The basic idea is distributing signed-certificates files to protect your API instead of use a classic api key. You'll as many api clients as certificates you generate, each of them may have different expiration date.
Why? Certificates provide the chance to set expiration date flexibility. You can generate new certificates offline. Companies who communicate each others demand extremely secure APIs. Sharing an API-KEY for infinite length its just not good.
HOW IT WORKS
- You generate a custom self-signed certificate
- You sign one or more certificates and distribute to users you want to have access this service
- They execute a REST call sending this certificate in order to get a temporary access token.
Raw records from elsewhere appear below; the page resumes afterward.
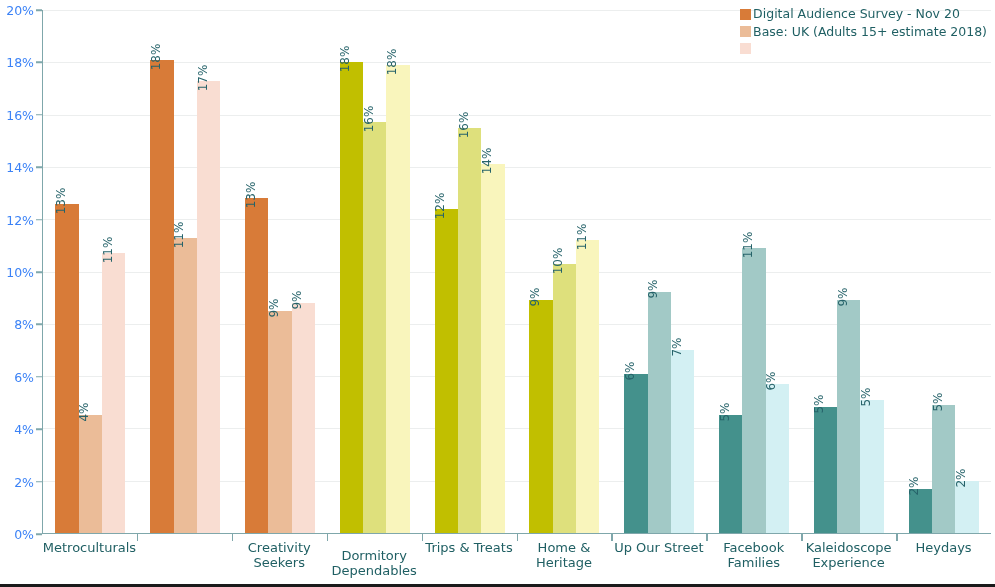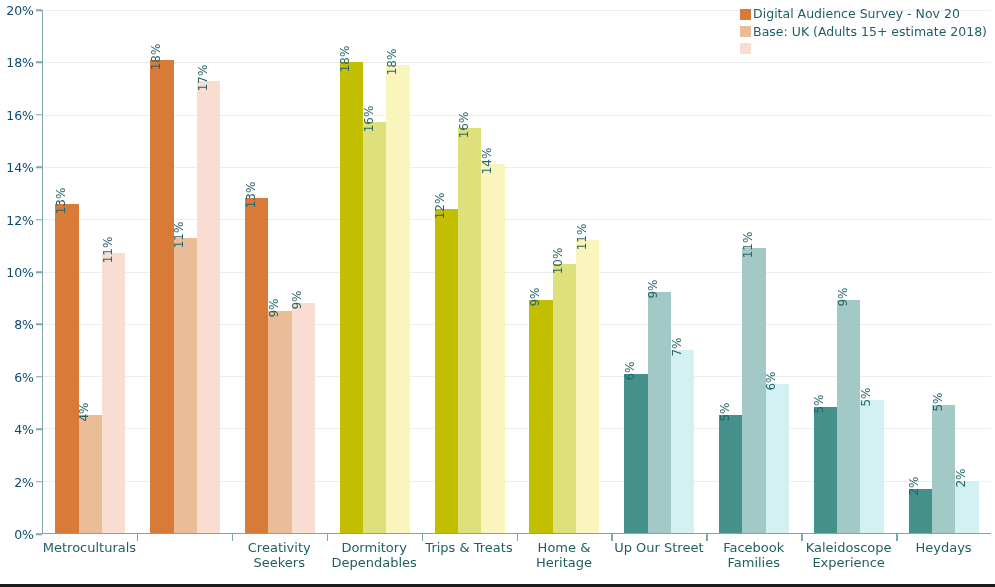--- a/index.html
+++ b/index.html
@@ -83,7 +83,7 @@
     right: 8px;
     transform: translateY(-50%);
     font-size: 12.5px;
-    color: #0c4a6e;
+    color: #3b82f6;
     white-space: nowrap;
   }
   .ytick-mark {

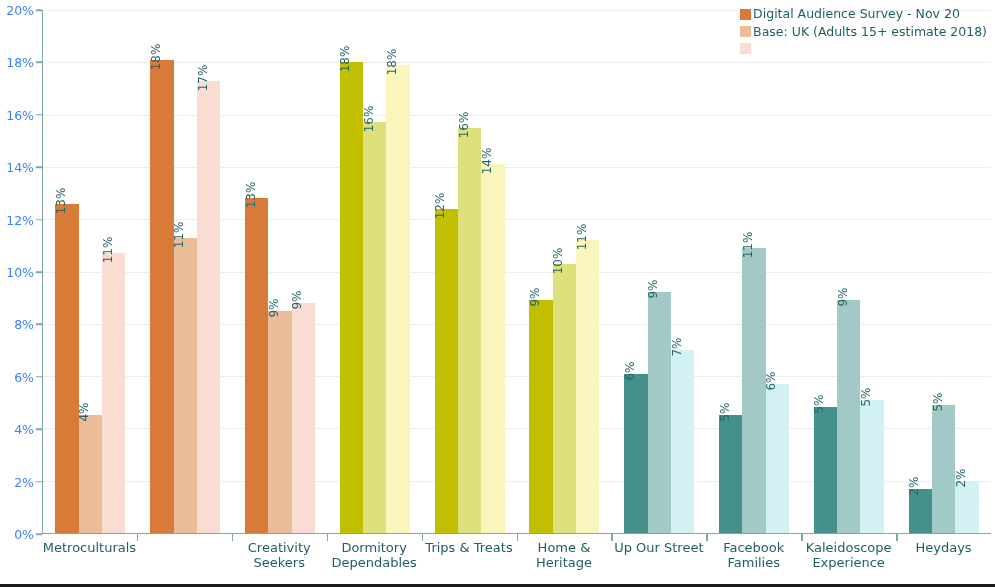--- a/index.html
+++ b/index.html
@@ -413,7 +413,7 @@
       <div class="xtick-mark" style="left: 20%; background: rgb(127, 167, 171);"></div>
       <div class="xlabel" style="left: 20%; width: 10%;"><div>Creativity</div><div>Seekers</div></div>
       <div class="xtick-mark" style="left: 30%; background: rgb(127, 167, 171);"></div>
-      <div class="xlabel" style="left: 30%; width: 10%;"><div>Dormitory</div><div>Dependables</div></div>
+      <div class="xlabel" style="left: 30%; width: 10%; margin-top: 8px;"><div>Dormitory</div><div>Dependables</div></div>
       <div class="xtick-mark" style="left: 40%; background: rgb(127, 167, 171);"></div>
       <div class="xlabel" style="left: 40%; width: 10%;"><div>Trips &amp; Treats</div></div>
       <div class="xtick-mark" style="left: 50%; background: rgb(127, 167, 171);"></div>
- They can safely use this token to execute requests
THIS INTENDED TO USE ADDITIONALLY TO HTTPS FOR IMPROVED SECURITY
HOW GENERATE THE CERTIFICATES
Generate Private key and Self-Signed Certificate
openssl req -nodes -sha256 -newkey rsa:2048 -keyout auth.key -out auth.csr openssl req -new -key auth.key -out auth.csr
Generate New Signed Certificates
openssl x509 -req -days 365 -in auth.csr -signkey auth.key -out auth.crt (You can also include -startdate YYMMDDHHMMSSZ - The format of the date is YYMMDDHHMMSSZ (the same as an ASN1 UTCTime structure)
USAGE (Using Express)
var authProvider = require('./crypto-auth')( { debug: true, jsonTokenStore: false, privateKey: require('path').resolve(__dirname,'certificates','auth.key') });
app.post('/api/requestToken',authProvider.requestToken);
app.post('/api/check',authProvider.auth ,function(req,res){ return res.json({success: true}); });
TESTING (WITH CURL)
(Go to crypto-auth and run node express-example.js to launch the example ) curl -F certificate=@certificates/auth.crt -X POST http://localhost:3000/api/requestToken curl -H "token: 123456789" -X POST http://localhost:3000/api/check
SCRIPTS TESTING
Run npm test (It will verify scripts work and OpenSSL is correctly installed.)
NOTES
I know storing requestsTokens in memory can be a problem, for now you can use jsonTokenStore: true to store it on a temporary file. Further release will allow use custom stores.
FOR EXTREME SECURITY
Give your clients a bash script to let them generate new certificates to send as a password and validate their identity. Avoiding reuse of certificates would make every request connection unique making every new request require a new certificate to validate. This would be good for NON-HTTPS connections. Problem, added complexity.